Und die Stimme sagte:
Ja, dein Tun hat Konsequenzen, aber vor einem beschütze dich:
Deine Familie sollst du nicht verlieren.
Niemand soll dich verletzen, wie du verletzt worden bist.
Und dann hab ich so einen Schmerz am Arm gespürt und bin aufgewacht.
Da war ein Zeichen. Niemand soll dich verletzen stand drauf.
Und so war es auch.
All die Jahre im Gefängnis sind meine Eltern zu Besuch gekommen.
All die Jahre fand ich, der Brudermörder Freunde.
Und einen neuen Beruf, ohne Sport.
Ich baue jetzt Tische.
Damit die Menschen miteinander reden und essen.

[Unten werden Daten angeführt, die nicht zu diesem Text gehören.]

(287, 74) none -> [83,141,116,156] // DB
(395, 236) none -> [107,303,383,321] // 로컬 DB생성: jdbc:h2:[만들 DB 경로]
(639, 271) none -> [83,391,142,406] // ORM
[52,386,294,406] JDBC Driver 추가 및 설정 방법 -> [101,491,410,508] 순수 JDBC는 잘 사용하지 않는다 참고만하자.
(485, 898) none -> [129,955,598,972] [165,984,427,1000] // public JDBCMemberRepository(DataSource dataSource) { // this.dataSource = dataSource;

Niemand hat mich verachtet und deshalb kann ich das heute euch erzählen, ohne Angst, dass ihr mich verurteilt.
Ich bin ein Mörder.
Ich hätte nie gedacht, dass ich dazu fähig bin.
Dass ICH das bin. Sein kann. Ich hab das in mir.
ICH so grausam, so brutal.
Ich verstehe das heute noch nicht richtig.
Aber ich verstehe, dass ich damals meinen Neid, meinen Hass schneller bekämpfen hätte müssen.
Dass ich es niemals an ihm auslassen hätte dürfen.
Jetzt ist es zu spät.
Und auch das habe ich verstanden:
Aber:
Ich bekomme eine 2. Chance.
Niemand nimmt an mir Rache, keiner verletzt mich, keiner verachtet mich. Das ist ein Wunder.
Mein Beweis Gottes.
Ich darf leben, obwohl ich meinem Bruder das Leben genommen habe. Das ist nicht gerecht, ich weiß. Aber ich bin jetzt ein anderer, ein Mörder, der nicht mehr hasst.
Und sogar Konfis hören mir zu:
Also passt auf, dass ihr niemand verletzt, niemand fertig macht.
Und wenn doch: Gebt es zu, dann hört der Hass, das Verletzen, das Mobben, der Krieg langsam auf.